La Policía Local de La Vila Joiosa desalojó ayer un edificio de la localidad que durante años ha estado ocupado de forma ilegal y había acabado por convertirse en un foco de continuos conflictos e inseguridad ciudadana. Lo hizo ejecutando una orden judicial de lanzamiento dictada tras la sentencia firme del Juzgado de Primera Instancia e Instrucción número 2 de la localidad, que dirige la juez decana de este partido judicial, Consuelo María Martínez Molina, y que condenaba a 16 de los moradores de este inmueble, que en su día fueron denunciados por ocupación ilegal. El de este martes es el primer desalojo que se realiza de un edificio okupado tras el desarrollo de un protocolo para facilitar los desahucios exprés, redactado el pasado abril conjuntamente por esta juez y la Policía Local vilera, cuyo objetivo era agilizar los trámites y poder vaciar inmuebles con okupas en un mes.

Enseres de la última familia que aún quedaba por abandonar la finca. | DAVID REVENGA

Las marcas de un disparo en la cristalera de uno de los portales, señal inequívoca del ambiente que durante meses se ha vivido en las inmediaciones de las calles Xarquet y Doctora Damiana Zaragoza, fueron testigos del amplio dispositivo policial desplegado por el Ayuntamiento para llevar a cabo el desalojo. Y ello a pesar de que, cuando llegaron los agentes, tan solo quedaba una familia residiendo en el edificio y no se produjo ningún indícente durante su expulsión.

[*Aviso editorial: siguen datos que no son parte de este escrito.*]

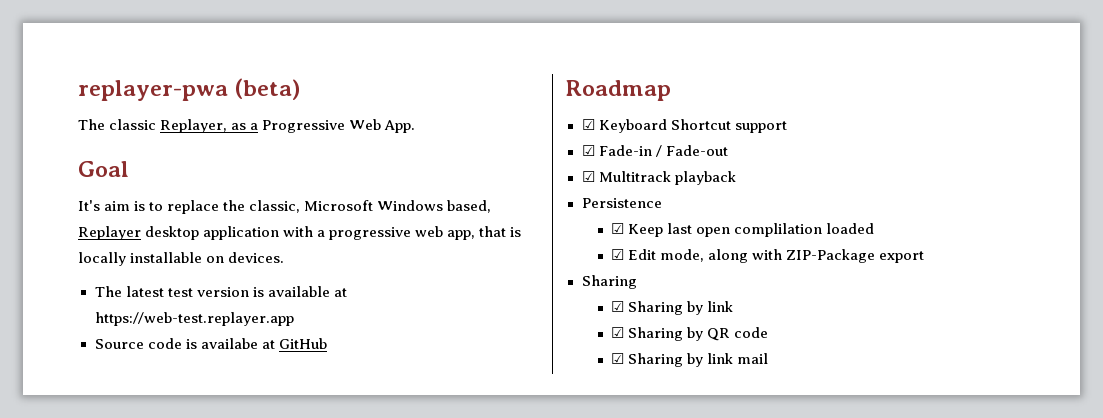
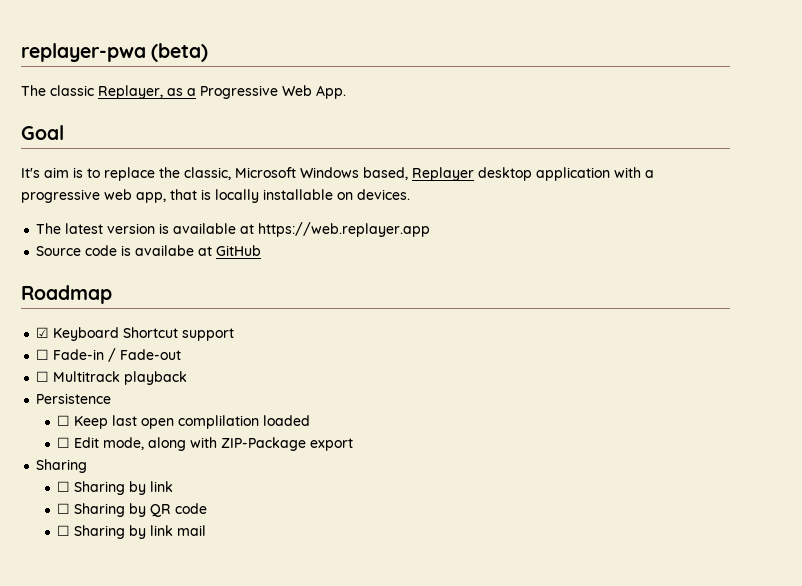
[167,288,193,297] test -> (104, 228) none
[94,312,295,326] https://web-test.replayer.app -> [258,222,431,237] https://web.replayer.app
[581,145,595,156] ☑ -> [36,349,50,360] ☐
[581,171,595,182] ☑ -> [36,371,50,382] ☐
[611,223,625,234] ☑ -> [57,415,71,426] ☐
[611,249,625,260] ☑ -> [57,437,71,448] ☐
[611,301,625,312] ☑ -> [57,481,71,492] ☐
[611,327,625,338] ☑ -> [57,503,71,514] ☐
[611,353,625,364] ☑ -> [57,525,71,536] ☐

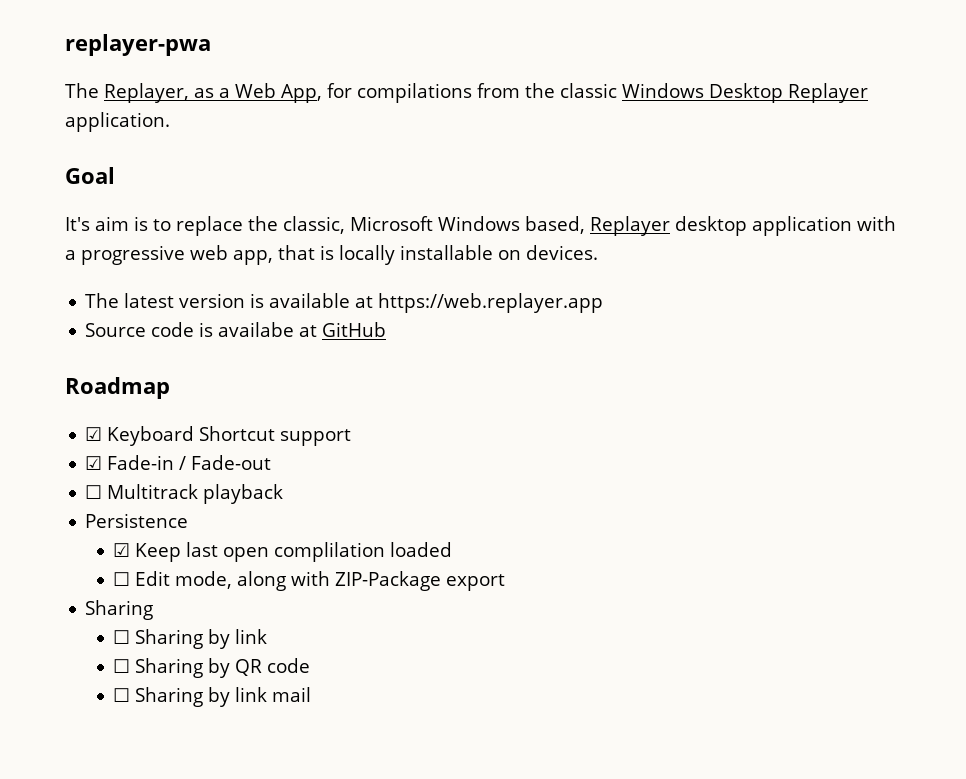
[151,43,209,62] [21,85,94,96] (beta) // The classic -> [65,83,99,98] // The
[200,85,346,99] Progressive Web App. -> [235,83,868,103] [65,112,170,132] Web App, for compilations from the classic Windows Desktop Replayer application.
[36,349,50,360] ☐ -> [85,456,103,470] ☑
[57,415,71,426] ☐ -> [113,543,131,557] ☑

La mayoría de los ocupantes se habían marchado días atrás, alertados por lo que estaba a punto de ocurrir y tras recibir diversas notificaciones del Juzgado para que abandonaran la finca, según explicaron fuentes policiales.

Mientras la última familia sacaba todos sus enseres e intentaba cargarlos en un coche, trabajadores contratados por la empresa que es propietaria de todo el edificio se afanaban en tapiar todos y cada uno de los accesos para evitar el regreso de los okupas. Además, personal de seguridad privada permanecerá durante días en el inmueble y se colocará un sistema de alarma para alertar de inmediato a la Policía Local en el caso de alguien intente acceder de nuevo al edificio, según explicó el oficial de este cuerpo, Miguel Palacios.

Años pidiendo ayuda social

Los últimos residentes en este edificio del Xarquet llevaban dos años viviendo allí y aguantaron hasta el último momento porque «no tenemos donde ir», apuntaba la pareja sin muchas ganas de hablar. Aseguran que no tienen alternativa para vivir en estos momentos y que llevan muchos años pidiendo a Bienestar Social ayuda, pero «sin respuesta».

Sin embargo, el caso de esta familia no era la tónica entre los residentes del bloque. El oficial de la Policía Local explicó que los agentes tenían constancia de que muchas viviendas se utilizaban por personas que acudían a comprar y consumir droga, que también había venta de estupefacientes al menudeo y que las peleas y problemas de convivencia eran la norma del día a día. Por eso, asegura que después de vaciar por completo la finca, «vecinos de la zona nos han llamado para darnos las gracias porque la situación se hacía muchas veces insostenible», según Palacios.

La conflictividad de este edificio del Xarquet, junto a otro ubicado en la calle Doctor Fleming, fueron la causa por la que la Policía Local y el Ayuntamiento vilero pidieron auxilio a la juez decana, ante las dificultades para acabar con los okupas. Fruto de ello surgió el convenio de colaboración entre ambas entidades, que desembocó en la redacción de un protocolo de desahucios exprés, que no es más que un documento donde la juez detalla todos los pasos y la información que ha de contener un atestado policial para poder agilizar y resolver en un mes procedimientos que, debido a la burocracia, pueden llegar a demorarse durante años.

Vigilancia vecinal

La edil de Seguridad Ciudadana de La Vila, Isabel Perona, agradeció ayer la agilidad del Juzgado y la colaboración de la propiedad de la finca para proceder al desalojo, a la vez que solicitó la colaboración de todos los vecinos de La Vila para evitar nuevas okupaciones. En este sentido, Perona pidió a los ciudadanos que «permanezcan atentos, especialmente si conocen viviendas que estén vacías en su entorno, y que denuncien, si fuera el caso, a la Policía Local a través del teléfono 96 589 00 50, para prevenir que las familias desalojadas de esta finca lleven ahora a cabo otra ocupación ilegal en otros inmuebles».